Charcoals hold some fascination, but he feels he has not done enough to muster the art form, so doesn’t do them at this time.

Mark does some work with pastel pencil and he draws his forms on his canvases before painting them. This gives him an outline for his shapes he works with.

Mark buys his canvases ready-made at Michaels. He doesn’t stretch his own.

“Why would I?” says Mark. “This is my business and my time is better spent painting than fooling with canvas.”

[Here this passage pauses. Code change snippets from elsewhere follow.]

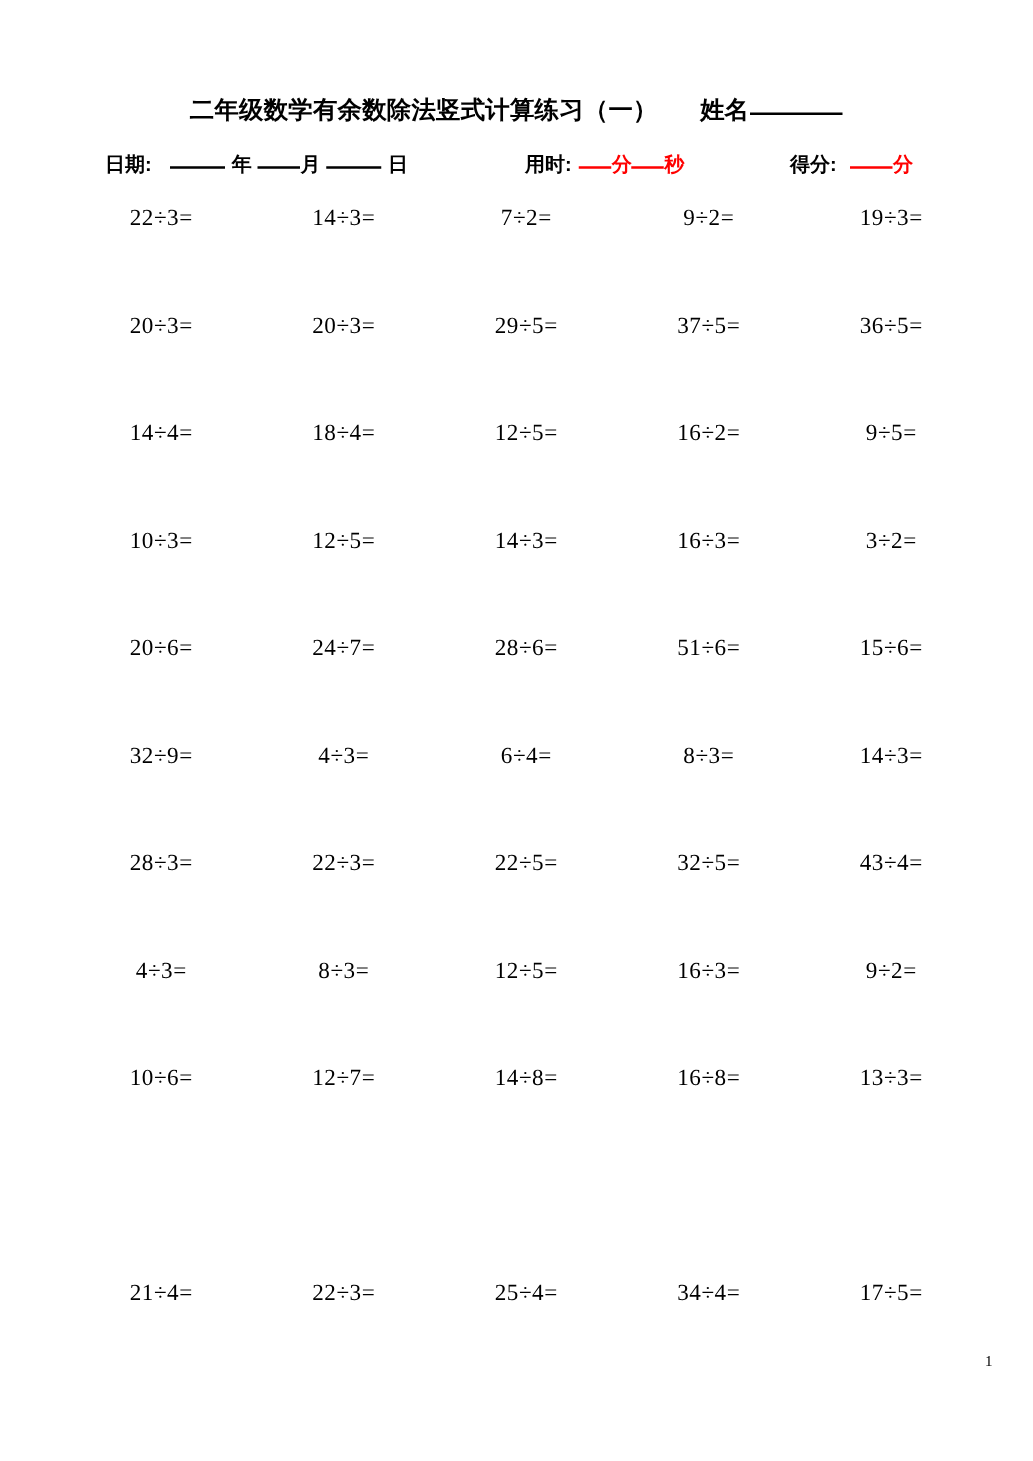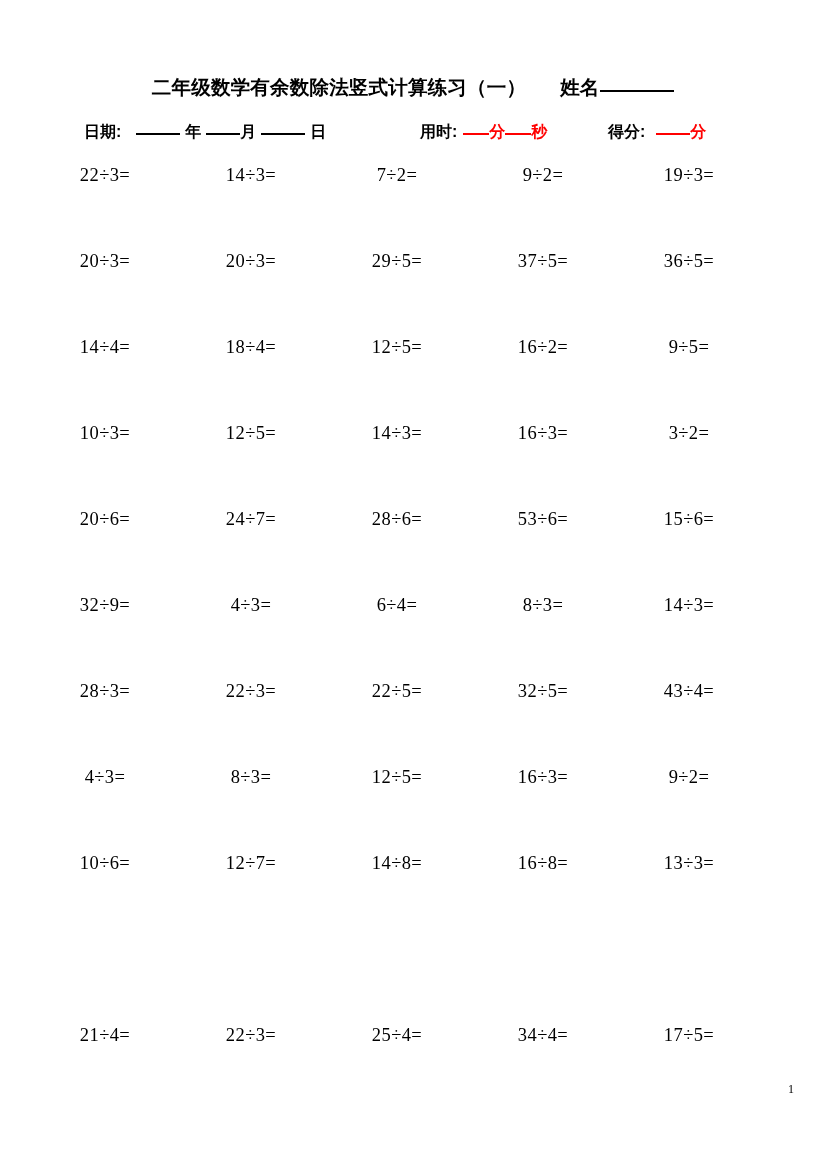--- a/index.html
+++ b/index.html
@@ -69,41 +69,41 @@
     width: 730px;
     height: 26px;
     font-family: "Liberation Sans", "DejaVu Sans", sans-serif;
     font-weight: bold;
     font-size: 16px;
     white-space: nowrap;
   }
   .meta-item { position: absolute; display: inline-flex; align-items: baseline; top: 0; }
   .meta-date  { left: 36px; }
   .meta-time  { left: 372px; }
-  .meta-score { left: 560px; }
+  .meta-score { left: 584px; }
 
   .meta-label { margin-right: 6px; }
   .blank {
     display: inline-block;
     border-bottom: 2.2px solid #000;
     position: relative;
     top: -2px;
   }
   .blank-red { border-bottom-color: #FF0000; }
   .b-wide  { width: 44px; }
   .b-mid   { width: 34px; }
   .b-narrow{ width: 26px; }
   .gap-s { display: inline-block; width: 5px; }
   .gap-m { display: inline-block; width: 9px; }
   .red { color: #FF0000; }
 
   
   .problem-grid {
     position: absolute;
-    left: 32px;
+    left: 56px;
     top: 160px;
     width: 730px;
   }
   .problem-row {
     display: flex;
     height: 86px;
     align-items: flex-start;
   }
   .problem-row.spaced { height: 172px; }
   .problem-cell {
@@ -250,21 +250,21 @@
         <div class="problem-cell">
           <span class="problem-text">20÷6=</span>
         </div>
         <div class="problem-cell">
           <span class="problem-text">24÷7=</span>
         </div>
         <div class="problem-cell">
           <span class="problem-text">28÷6=</span>
         </div>
         <div class="problem-cell">
-          <span class="problem-text">53÷6=</span>
+          <span class="problem-text">51÷6=</span>
         </div>
         <div class="problem-cell">
           <span class="problem-text">15÷6=</span>
         </div>
       </div>
       <div class="problem-row">
         <div class="problem-cell">
           <span class="problem-text">32÷9=</span>
         </div>
         <div class="problem-cell">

Look at the Group of Seven, he says. They pained on whatever they found – handy, old pieces of plywood or boards. They weren’t worried about materials, only the resulting art.

Many of his sales, come from Facebook. He finishes a work uses his phone to snap a photo, maybe adjusts the exposure slightly and then posts it to his page. The sales inquiries soon follow.

All in all Mark Grice has led an interest filled life as an artist, businessman, actor, champion horseman and all round interesting guy. He is a living example of someone who saw where he wanted to go and who he wanted to be and got there, in grand style. Perhaps, the perfect subject for a book or autobiography, with a touch of fiction for mystery.